Task objective: Below are some records; output exactly the lines from the line with "Menos de 2 años, 2016: 30 -> 15" to the line with "Divorcio contencioso, '18: none -> 132", both ends kept, and nothing more.

■ ■ ■

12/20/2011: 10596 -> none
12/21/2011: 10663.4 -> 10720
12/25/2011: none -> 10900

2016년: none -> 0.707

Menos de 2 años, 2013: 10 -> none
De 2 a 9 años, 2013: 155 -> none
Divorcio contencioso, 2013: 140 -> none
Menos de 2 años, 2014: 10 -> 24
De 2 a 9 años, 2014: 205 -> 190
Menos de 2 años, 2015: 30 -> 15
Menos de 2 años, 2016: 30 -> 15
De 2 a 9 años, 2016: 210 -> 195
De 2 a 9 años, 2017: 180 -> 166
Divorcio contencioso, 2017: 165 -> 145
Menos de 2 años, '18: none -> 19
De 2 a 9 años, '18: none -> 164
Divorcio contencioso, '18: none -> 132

■ ■ ■

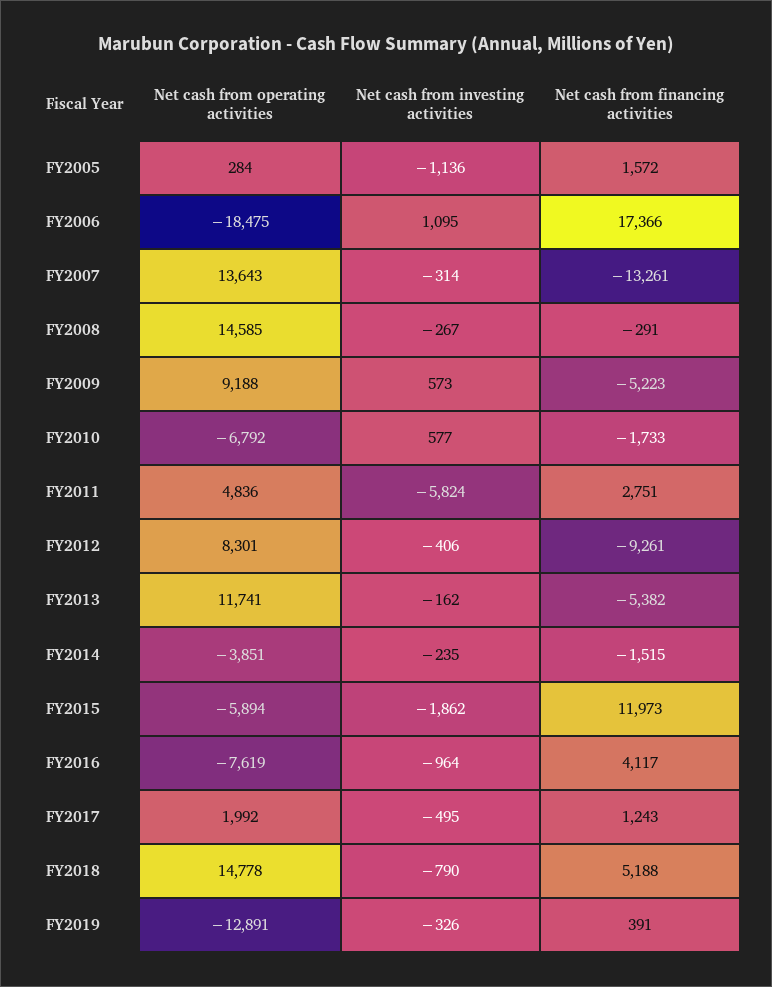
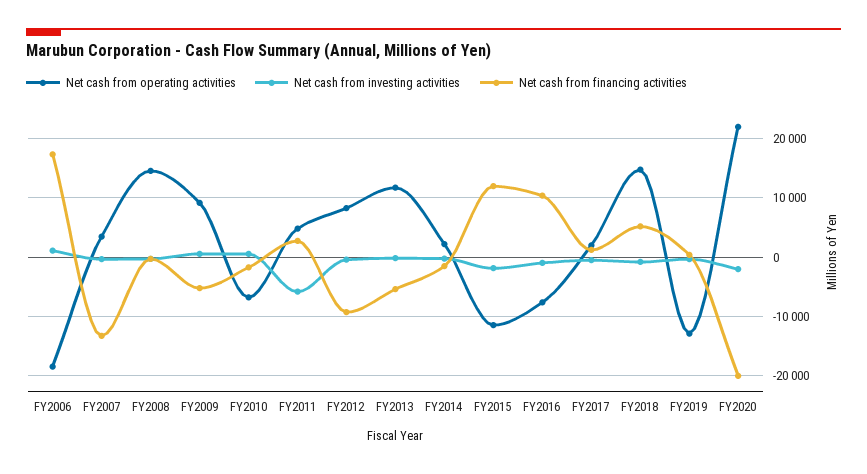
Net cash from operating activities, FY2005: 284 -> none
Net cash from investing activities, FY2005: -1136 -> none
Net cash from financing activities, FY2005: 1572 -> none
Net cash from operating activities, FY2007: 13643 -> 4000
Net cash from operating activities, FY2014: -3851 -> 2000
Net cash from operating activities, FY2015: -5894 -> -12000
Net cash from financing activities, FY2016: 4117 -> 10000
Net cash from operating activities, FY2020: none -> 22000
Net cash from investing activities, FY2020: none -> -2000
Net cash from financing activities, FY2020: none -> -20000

■ ■ ■

Output of the exercise:
Menos de 2 años, 2016: 30 -> 15
De 2 a 9 años, 2016: 210 -> 195
De 2 a 9 años, 2017: 180 -> 166
Divorcio contencioso, 2017: 165 -> 145
Menos de 2 años, '18: none -> 19
De 2 a 9 años, '18: none -> 164
Divorcio contencioso, '18: none -> 132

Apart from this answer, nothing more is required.